[Pixman] [PATCH 0/4] Meet the FPU-based implementation of the core pixel pipeline

Thu Sep 23 14:45:21 PDT 2010

Jonathan Morton <jonathan.morton at movial.com> writes:

> Actually, I took the trouble to optimise some of the PDF operators
> while converting them, with the intended side-effect of also making
> them more readable.  While doing so, I realised that component-alpha
> implementation of even the HSL filters was quite reasonable - just
> calculate the resultant colour independently of the alpha, and mask
> off the result in the same way as the other PDF operators.  This
> neatly fills in a generality hole.

Right, leaving those combinations out was probably a mistake.
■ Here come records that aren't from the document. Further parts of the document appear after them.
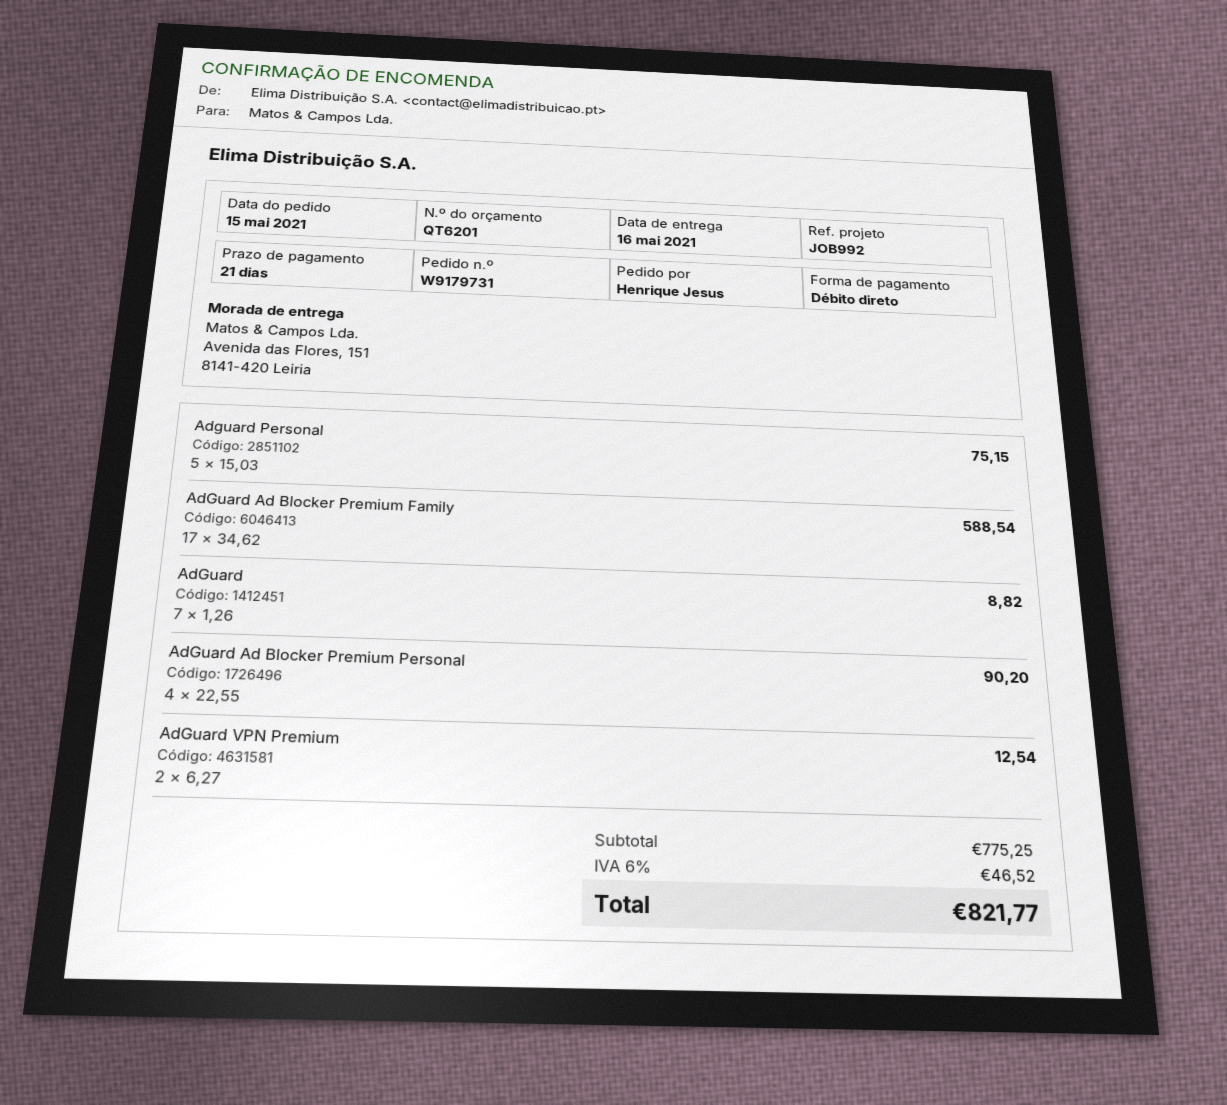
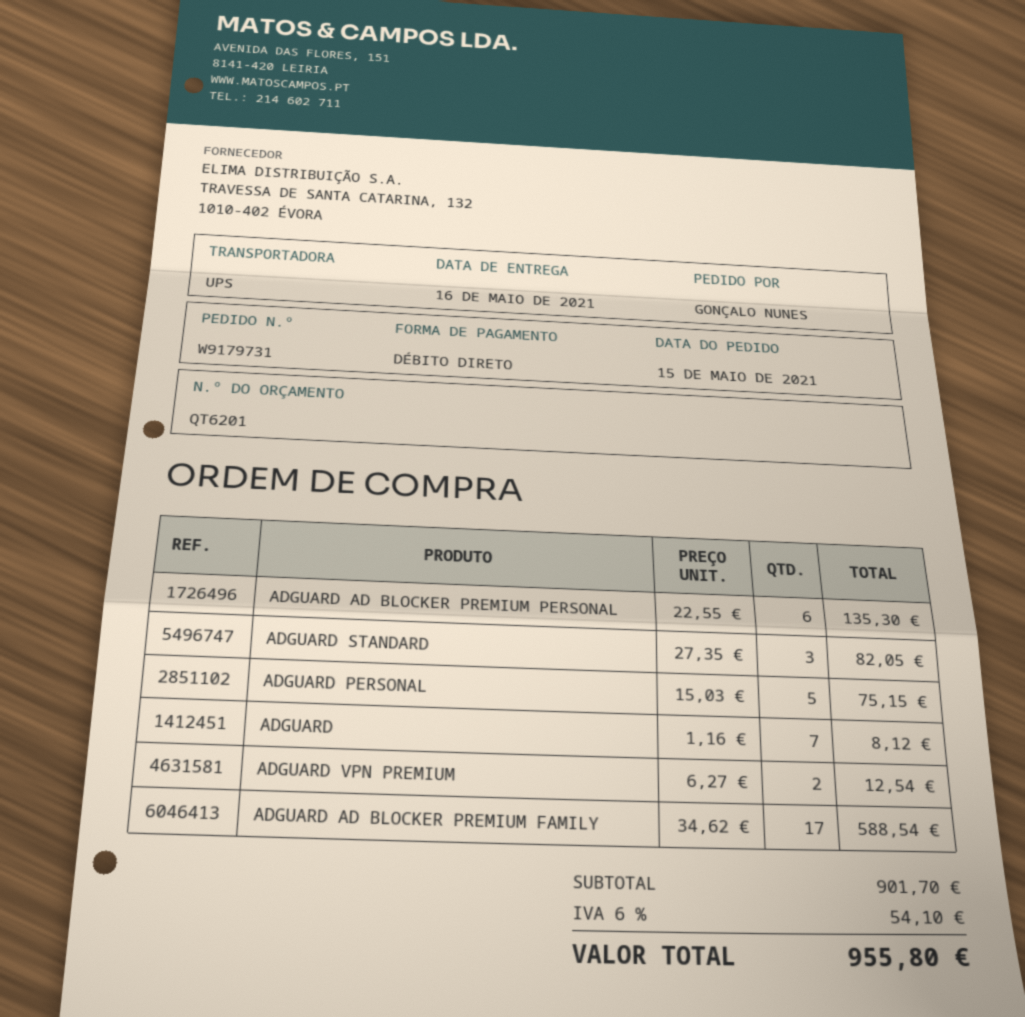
ordered by: Henrique Jesus -> GONÇALO NUNES
AdGuard: 7 x 1.26 = 8.82 -> 7 x 1.16 = 8.12
AdGuard Ad Blocker Premium Personal: 4 x 22.55 = 90.20 -> 6 x 22.55 = 135.30
ADGUARD STANDARD: none -> 3 x 27.35 = 82.05
subtotal: 775.25 -> 901.70
tax: 6% = 46.52 -> 6% = 54.10
total: 821.77 -> 955.80

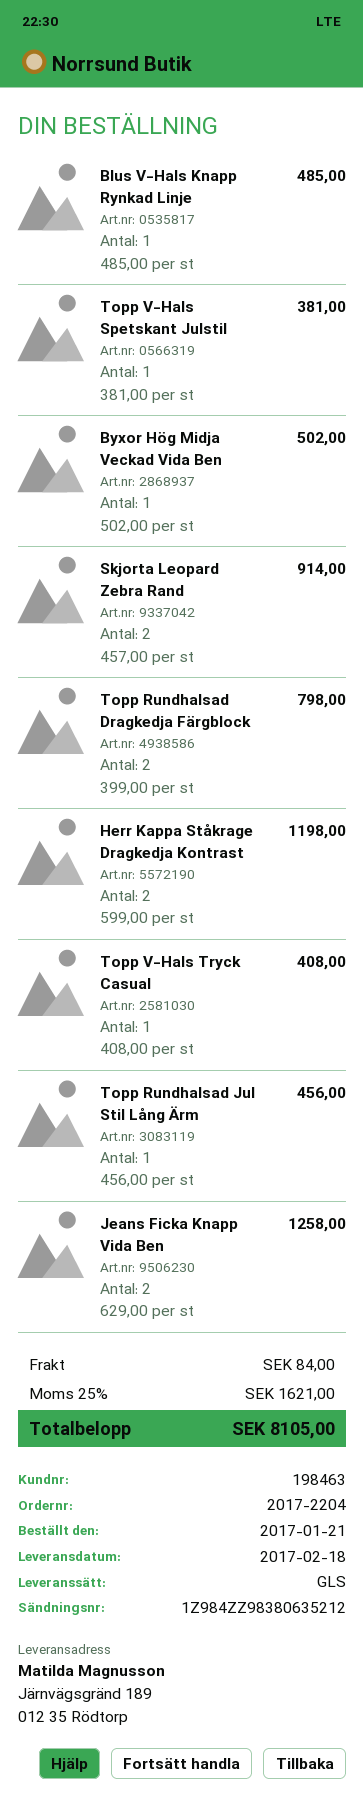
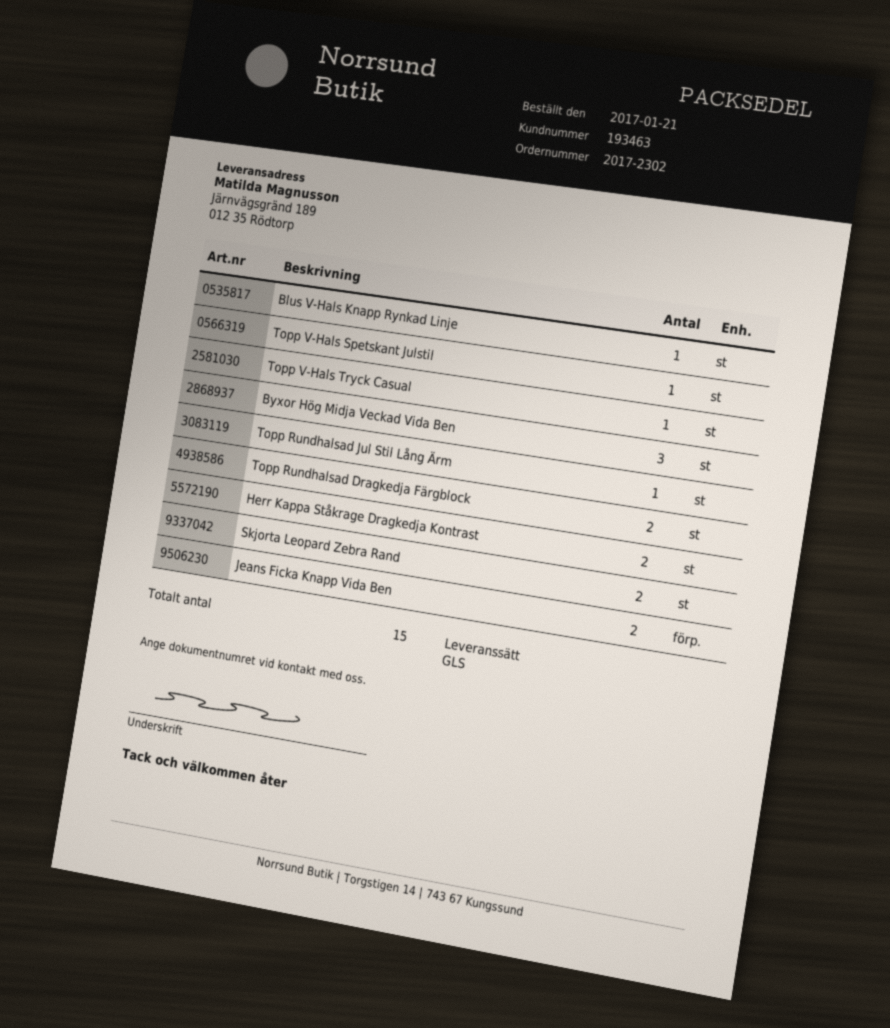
order number: 2017-2204 -> 2017-2302
customer number: 198463 -> 193463
Byxor Hög Midja Veckad Vida Ben: 1 -> 3

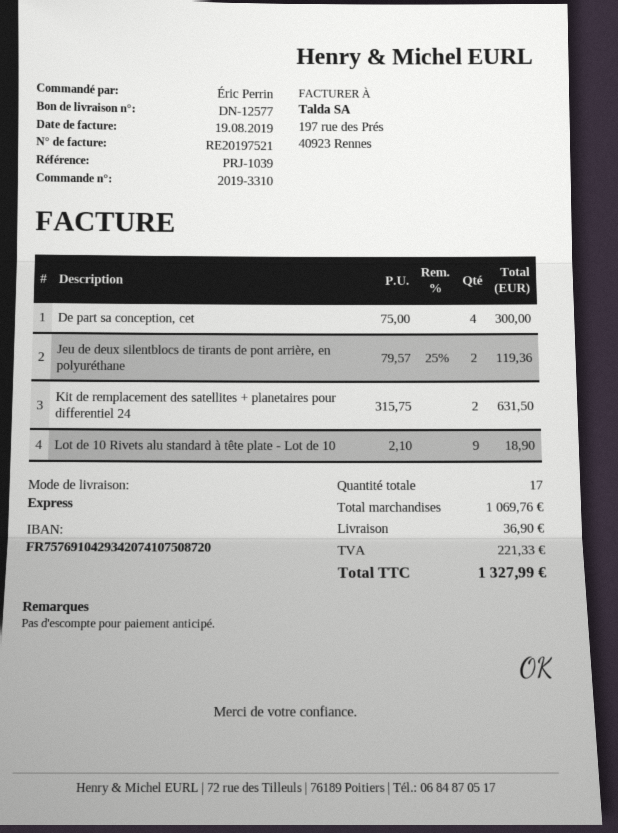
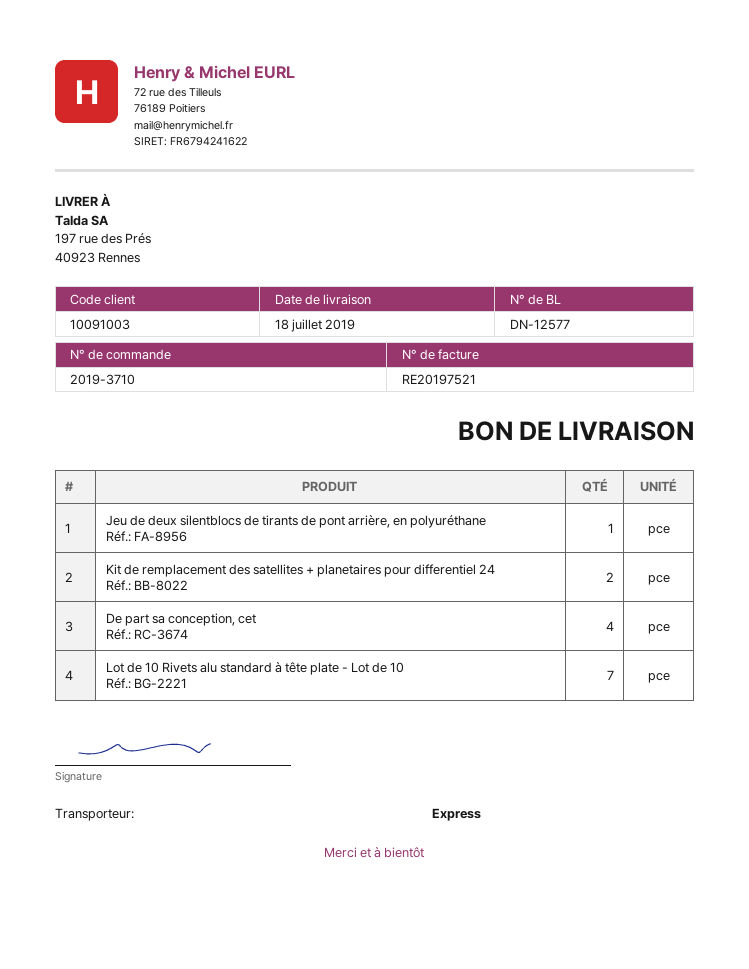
order number: 2019-3310 -> 2019-3710
Jeu de deux silentblocs de tirants de pont arrière, en polyuréthane: 2 -> 1
Lot de 10 Rivets alu standard à tête plate - Lot de 10: 9 -> 7

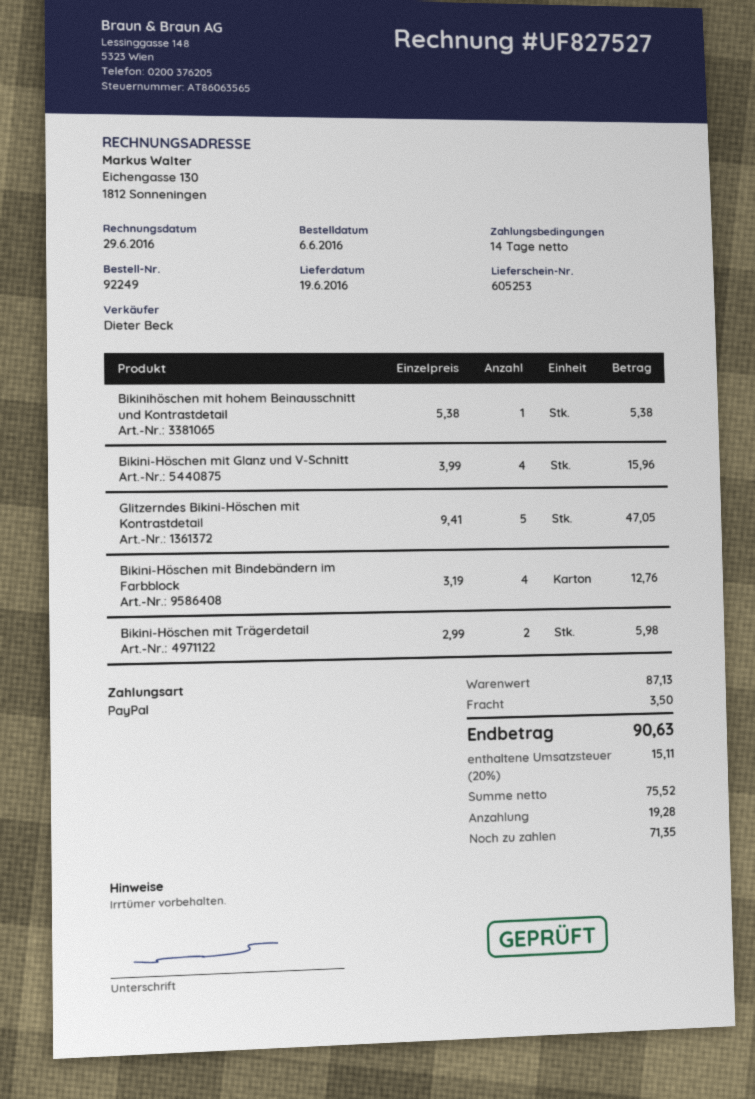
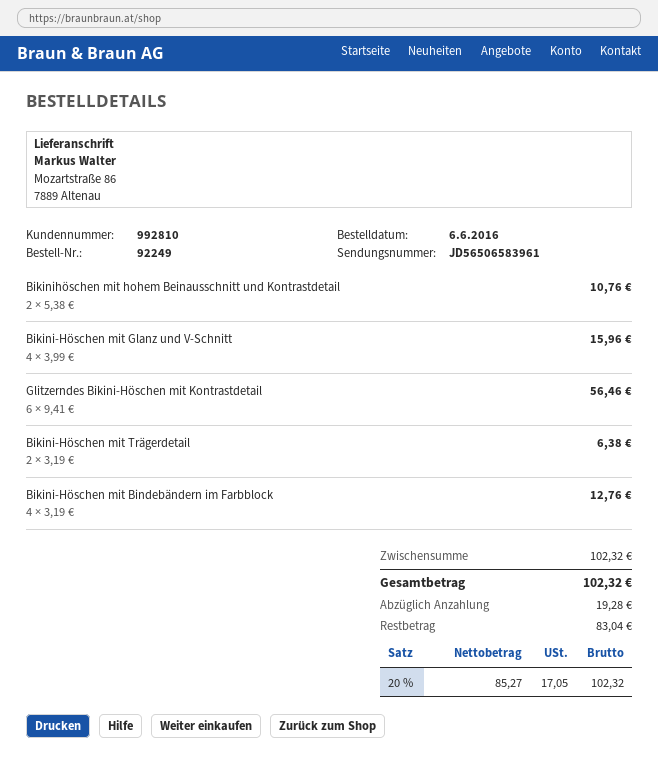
Bikinihöschen mit hohem Beinausschnitt und Kontrastdetail: 1 x 5.38 = 5.38 -> 2 x 5.38 = 10.76
Glitzerndes Bikini-Höschen mit Kontrastdetail: 5 x 9.41 = 47.05 -> 6 x 9.41 = 56.46
Bikini-Höschen mit Trägerdetail: 2 x 2.99 = 5.98 -> 2 x 3.19 = 6.38
subtotal: 87.13 -> 102.32
shipping: 3.50 -> none
net: 75.52 -> 85.27
tax: 20% = 15.11 -> 20% = 17.05
total: 90.63 -> 102.32
balance: 71.35 -> 83.04

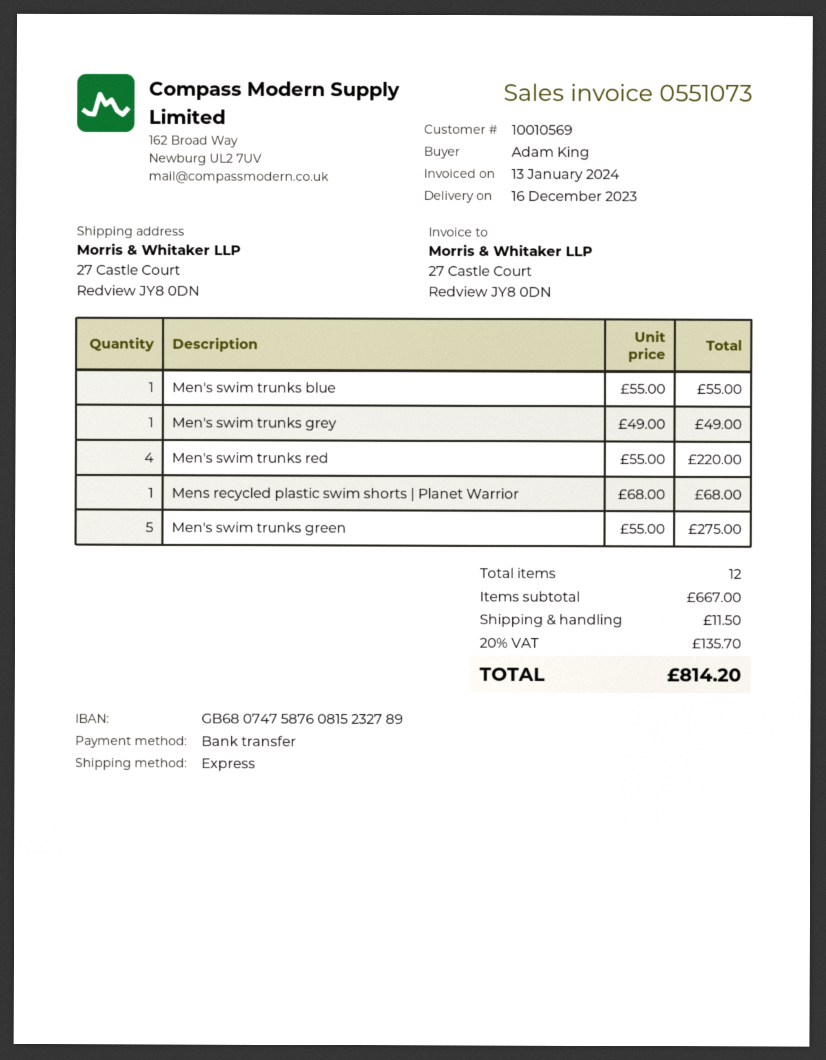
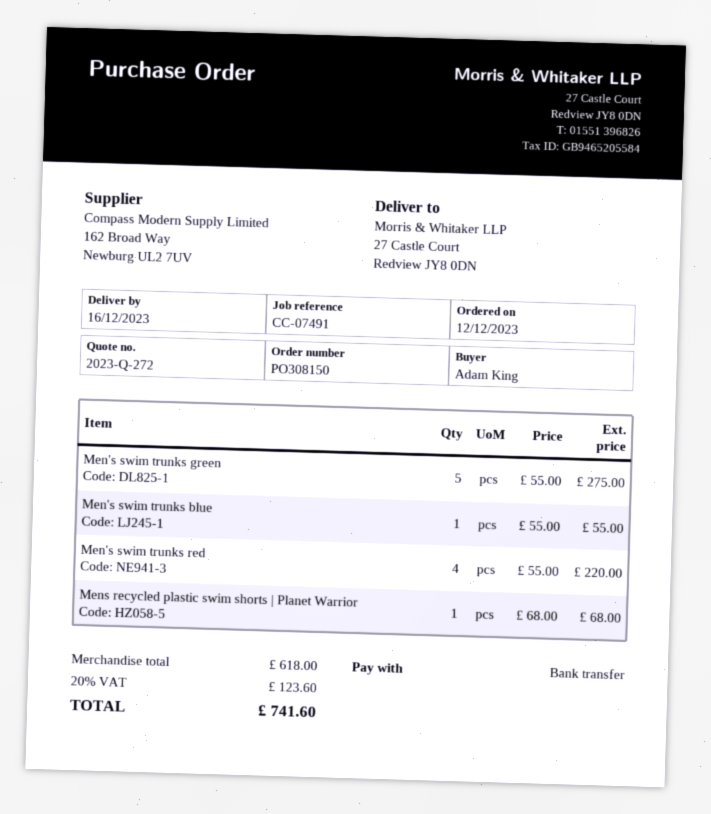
Men's swim trunks grey: 1 x 49.00 = 49.00 -> none
subtotal: 667.00 -> 618.00
shipping: 11.50 -> none
tax: 20% = 135.70 -> 20% = 123.60
total: 814.20 -> 741.60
> > In any case, we'll almost certainly want to accelerate this pipeline
> > not only with NEON, but also SSE and AVX, so regardless of how it
> > eventually gets integrated, that's worth keeping in mind. To do this
> > properly, we'll need to solve the problem of how to install CPU
> > specific fetchers.
> 
> This may be a question of whether, on a specific CPU, using a
> vector-int-to-float conversion is faster than the three or four table
> lookups as implemented here.  A scalar int-to-float conversion is
> almost certainly slower.

I certainly hope that the solution in the patch we've seen so far is
not the final one, because it looks to me like it allocates half a
megabyte *per process*, just for conversion tables.

Even half a megabyte statically allocated in the binary is probably
too much.

Soren